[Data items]
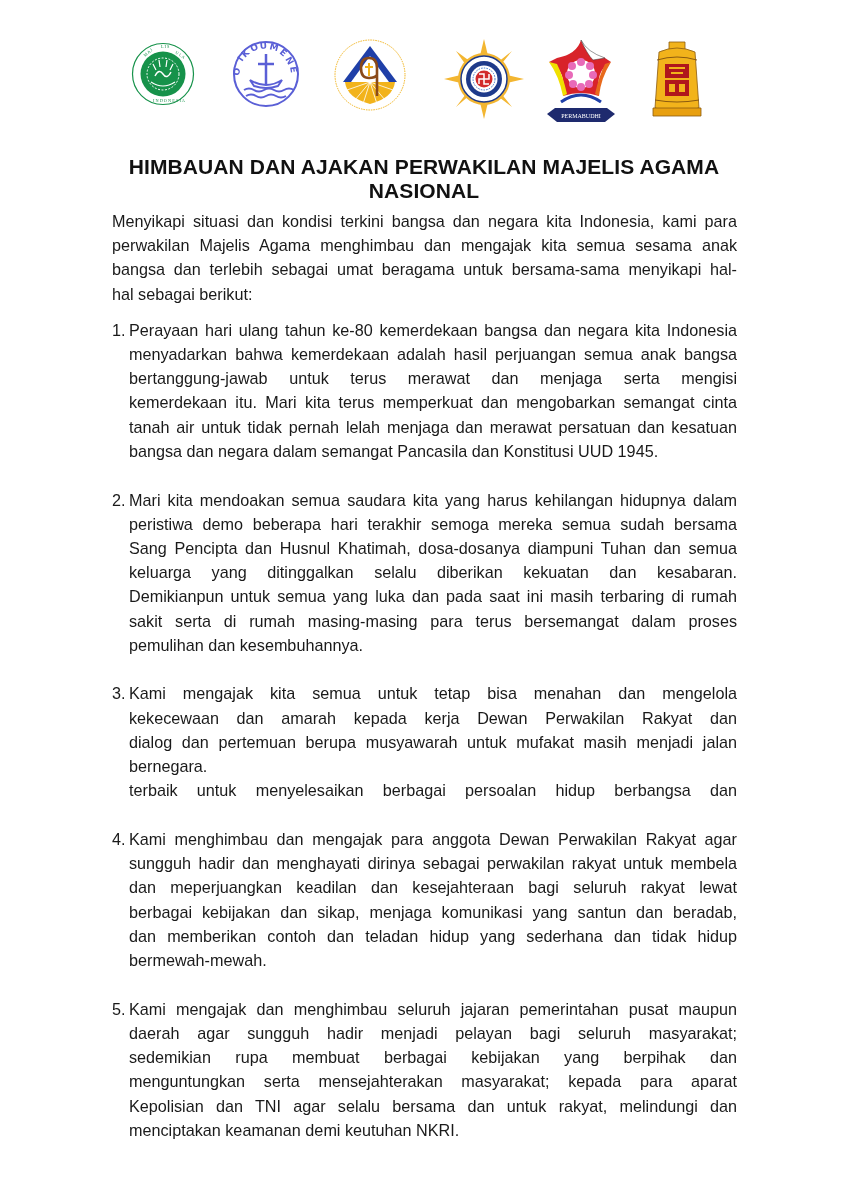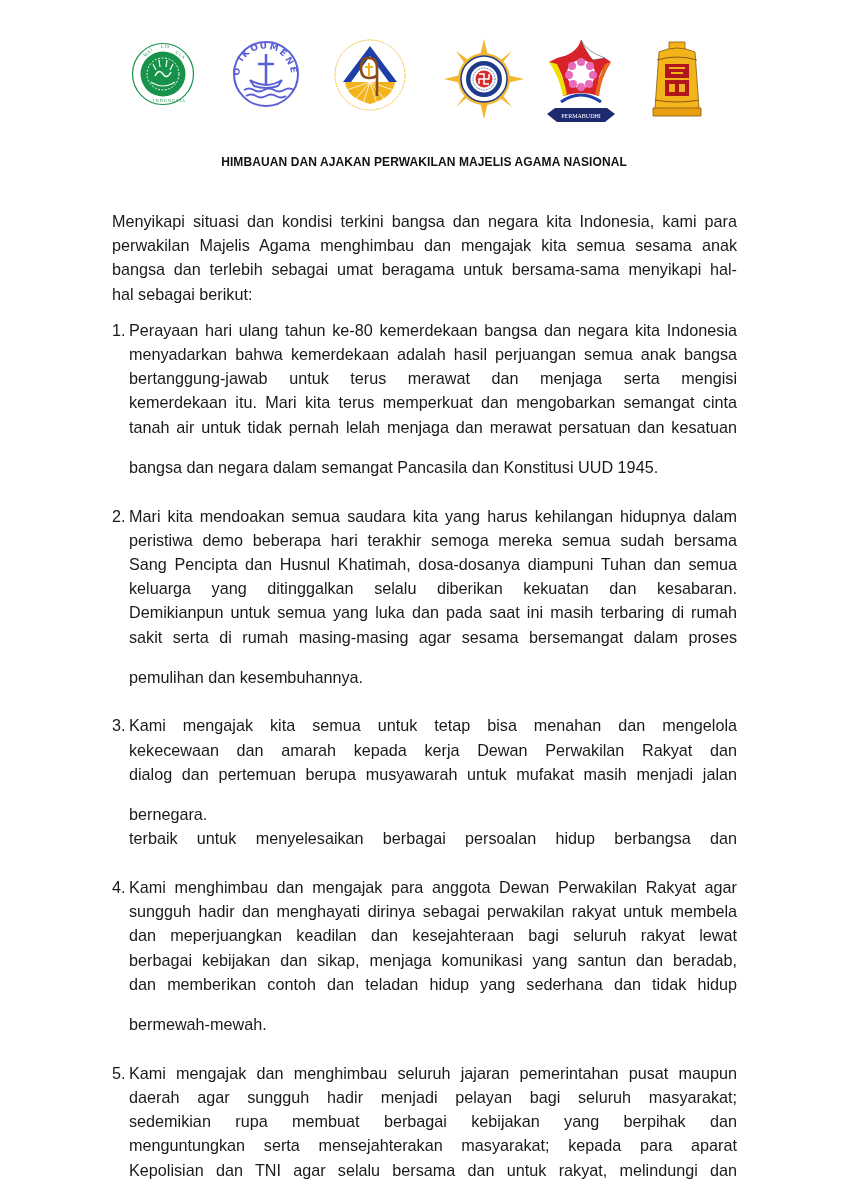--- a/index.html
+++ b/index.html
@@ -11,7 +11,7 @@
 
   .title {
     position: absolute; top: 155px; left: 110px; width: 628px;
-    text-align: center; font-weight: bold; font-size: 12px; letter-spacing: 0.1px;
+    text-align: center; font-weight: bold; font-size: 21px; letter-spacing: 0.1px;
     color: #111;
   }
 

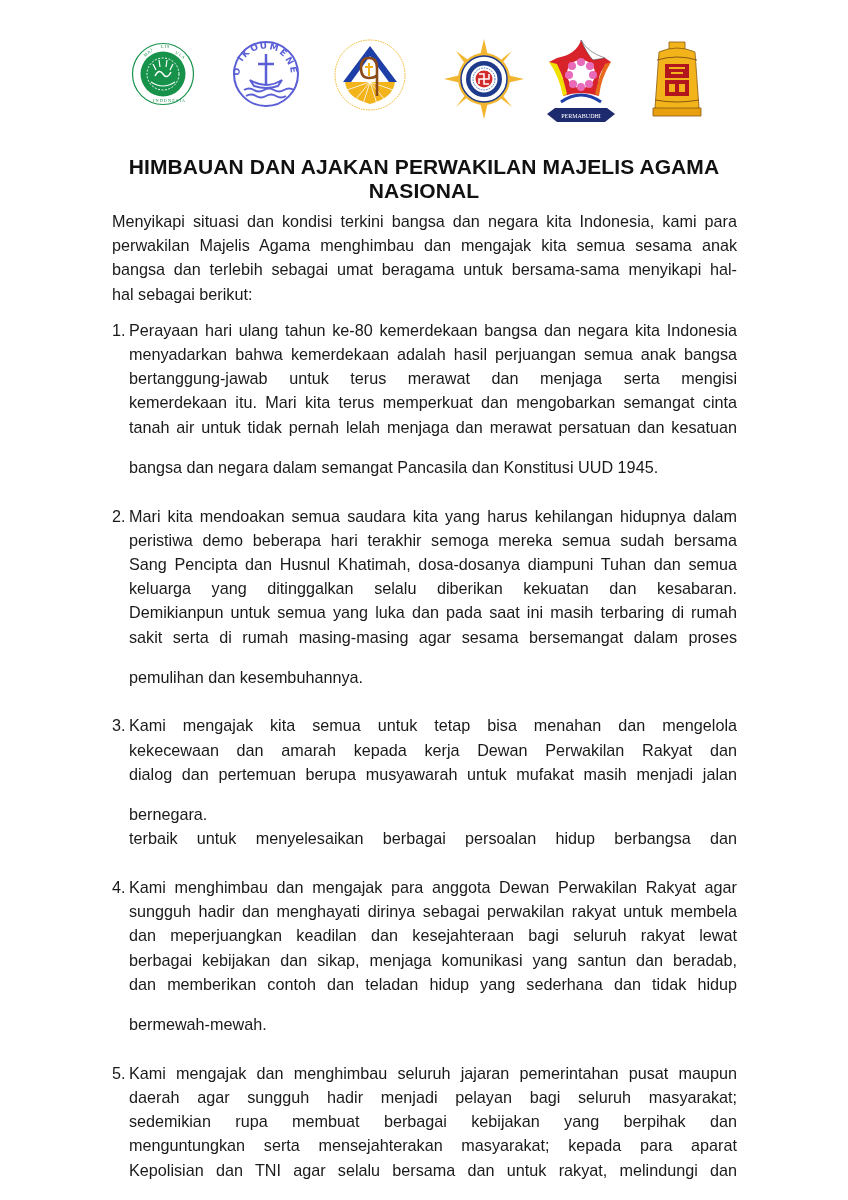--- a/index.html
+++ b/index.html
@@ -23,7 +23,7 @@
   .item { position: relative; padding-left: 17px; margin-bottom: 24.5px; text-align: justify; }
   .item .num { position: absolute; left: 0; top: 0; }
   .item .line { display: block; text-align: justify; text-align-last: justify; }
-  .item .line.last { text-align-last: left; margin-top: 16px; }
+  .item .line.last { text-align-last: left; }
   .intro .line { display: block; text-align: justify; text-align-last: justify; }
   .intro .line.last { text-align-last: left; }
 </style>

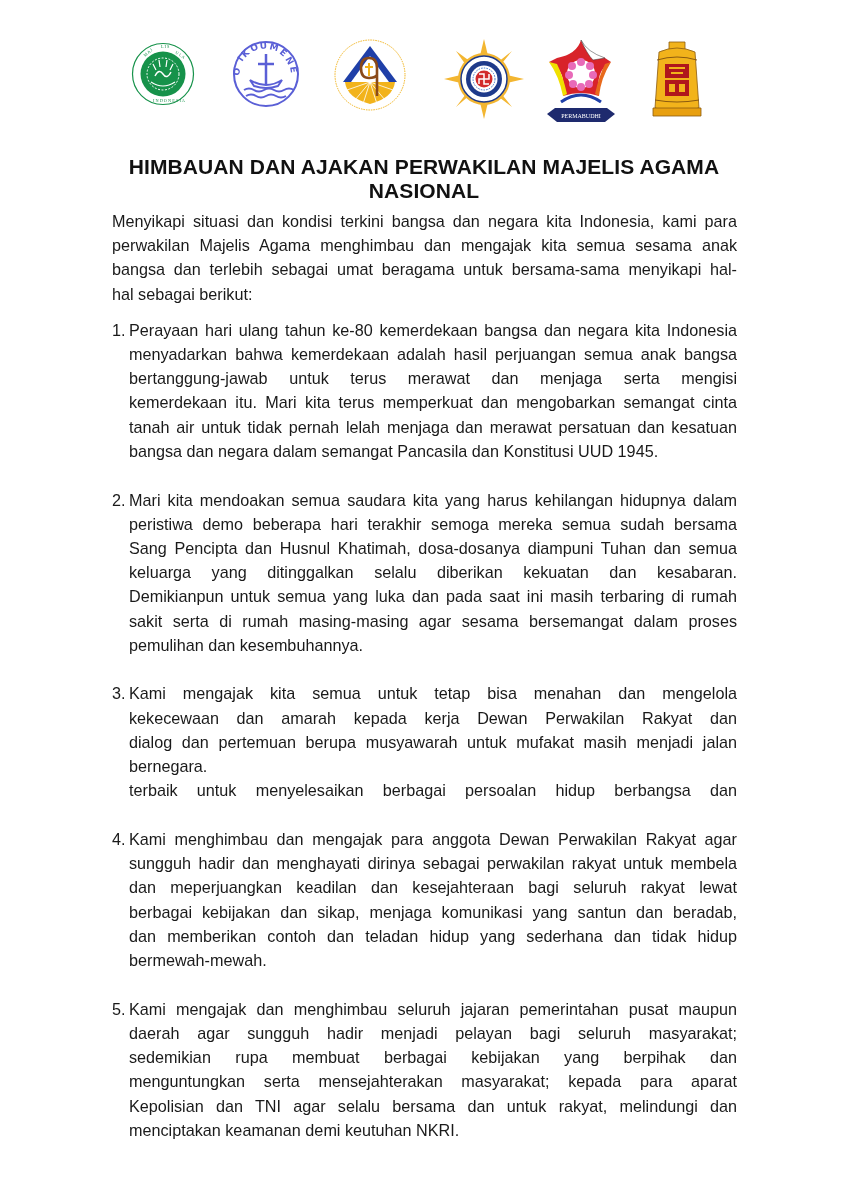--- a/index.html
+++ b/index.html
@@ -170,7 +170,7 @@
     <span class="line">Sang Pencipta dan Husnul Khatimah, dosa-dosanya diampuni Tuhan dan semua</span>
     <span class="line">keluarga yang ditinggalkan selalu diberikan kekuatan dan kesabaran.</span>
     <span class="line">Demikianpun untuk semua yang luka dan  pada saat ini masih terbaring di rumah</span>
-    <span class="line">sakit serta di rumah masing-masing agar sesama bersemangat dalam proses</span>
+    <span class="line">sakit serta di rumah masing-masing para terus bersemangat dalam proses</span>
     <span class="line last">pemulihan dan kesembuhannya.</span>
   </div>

==

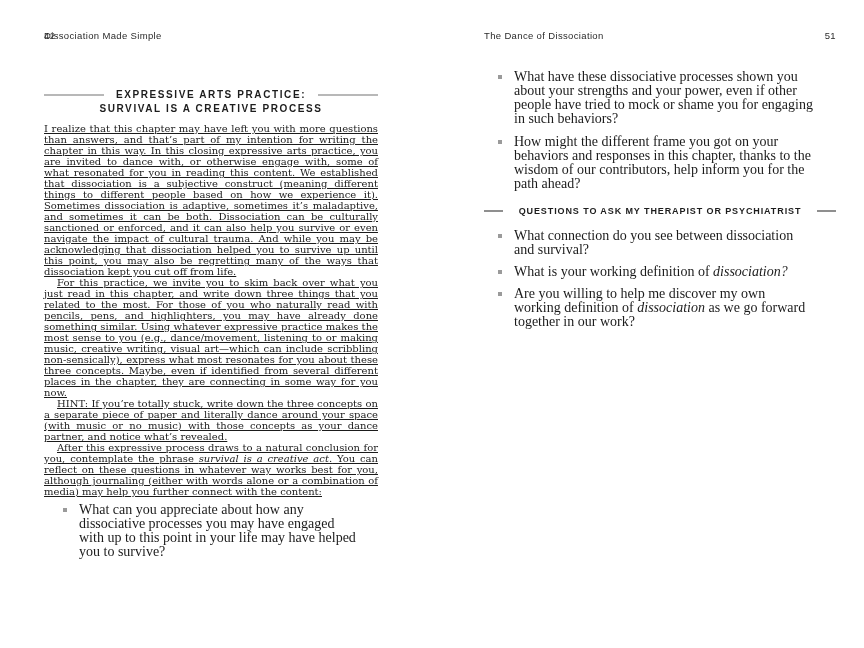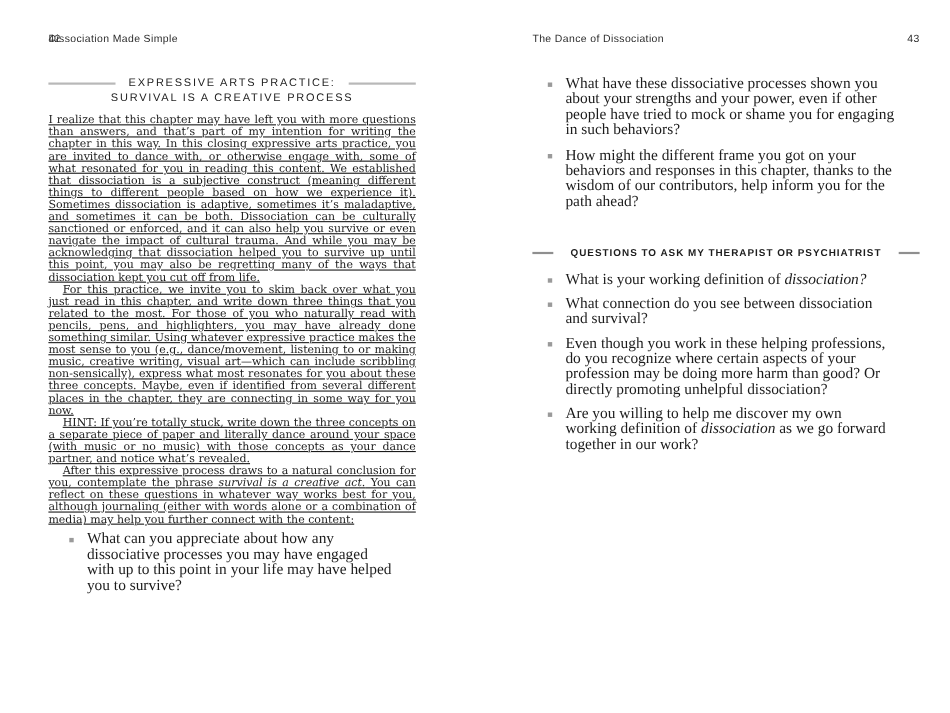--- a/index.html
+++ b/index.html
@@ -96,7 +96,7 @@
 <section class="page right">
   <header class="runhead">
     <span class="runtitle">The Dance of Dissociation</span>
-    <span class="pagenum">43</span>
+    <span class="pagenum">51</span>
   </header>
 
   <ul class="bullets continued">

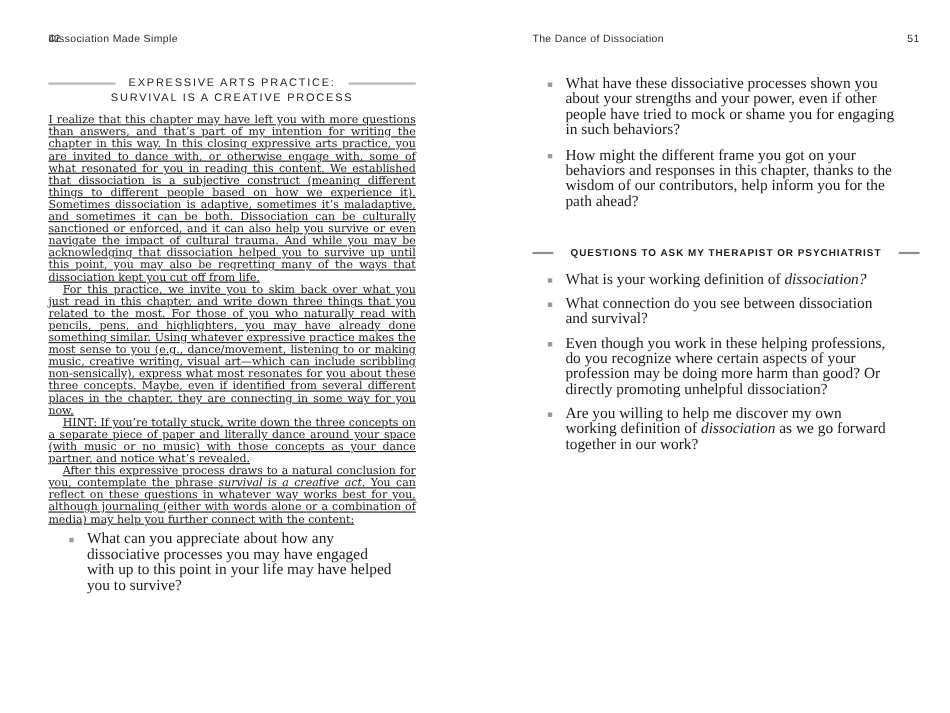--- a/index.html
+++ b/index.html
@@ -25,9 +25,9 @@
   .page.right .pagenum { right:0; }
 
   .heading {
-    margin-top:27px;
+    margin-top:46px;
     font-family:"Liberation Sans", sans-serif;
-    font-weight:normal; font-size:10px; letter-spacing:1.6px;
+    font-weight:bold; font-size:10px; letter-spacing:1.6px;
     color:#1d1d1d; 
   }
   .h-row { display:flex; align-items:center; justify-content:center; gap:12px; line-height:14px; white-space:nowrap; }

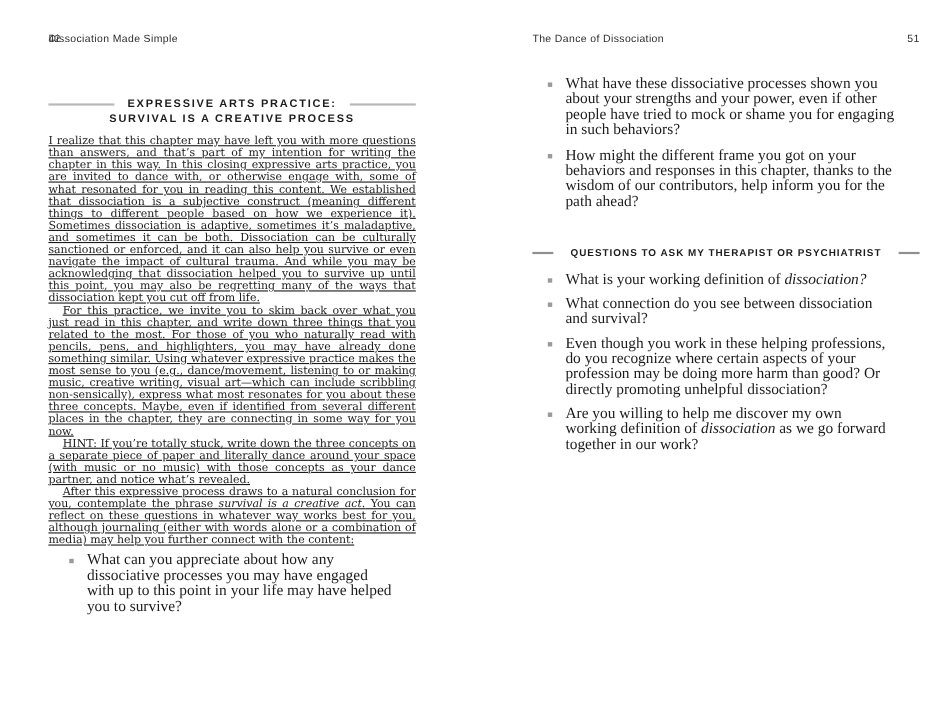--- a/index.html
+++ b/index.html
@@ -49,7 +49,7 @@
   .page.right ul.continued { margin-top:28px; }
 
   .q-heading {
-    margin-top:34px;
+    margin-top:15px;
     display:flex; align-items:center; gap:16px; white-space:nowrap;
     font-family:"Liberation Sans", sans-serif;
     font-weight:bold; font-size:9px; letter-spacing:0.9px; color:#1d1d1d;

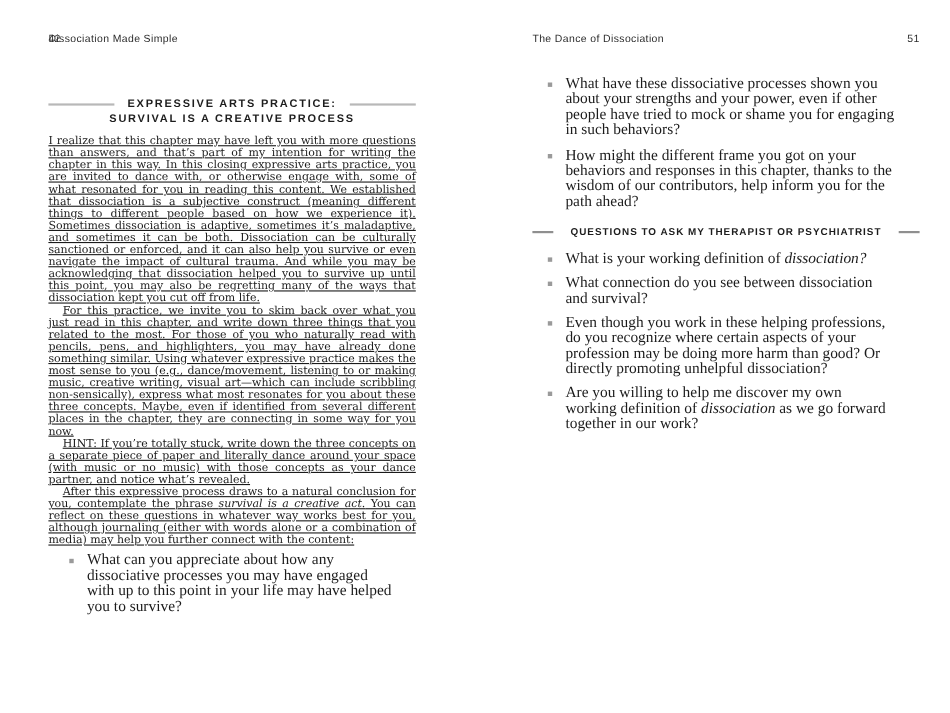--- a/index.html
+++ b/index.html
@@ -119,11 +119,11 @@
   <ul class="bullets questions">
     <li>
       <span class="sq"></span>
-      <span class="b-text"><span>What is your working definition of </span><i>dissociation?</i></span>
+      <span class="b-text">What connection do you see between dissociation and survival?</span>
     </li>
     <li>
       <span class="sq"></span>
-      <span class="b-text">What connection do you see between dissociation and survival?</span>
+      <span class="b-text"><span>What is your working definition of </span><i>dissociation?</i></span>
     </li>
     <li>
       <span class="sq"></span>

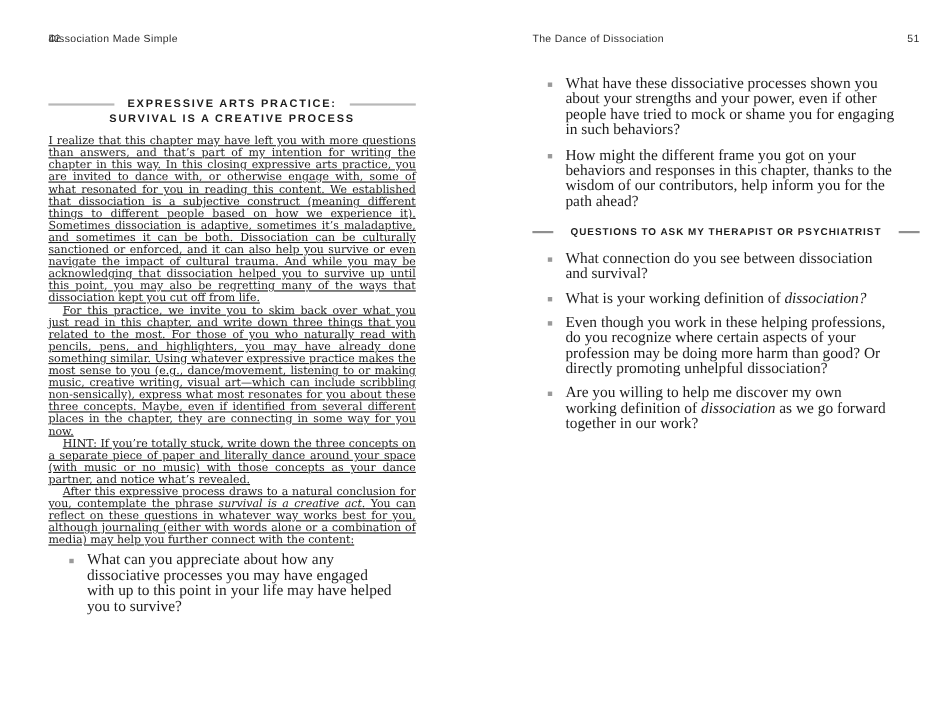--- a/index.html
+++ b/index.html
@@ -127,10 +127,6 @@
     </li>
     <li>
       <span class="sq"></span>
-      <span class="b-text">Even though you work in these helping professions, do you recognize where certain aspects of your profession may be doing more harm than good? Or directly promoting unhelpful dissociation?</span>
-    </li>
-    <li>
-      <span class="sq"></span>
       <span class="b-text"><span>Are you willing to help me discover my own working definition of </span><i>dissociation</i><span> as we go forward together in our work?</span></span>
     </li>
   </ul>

| Try it |
If a line in the records above contains the string "connection", copy that line out.

| Solution |
+      <span class="b-text">What connection do you see between dissociation and survival?</span>
-      <span class="b-text">What connection do you see between dissociation and survival?</span>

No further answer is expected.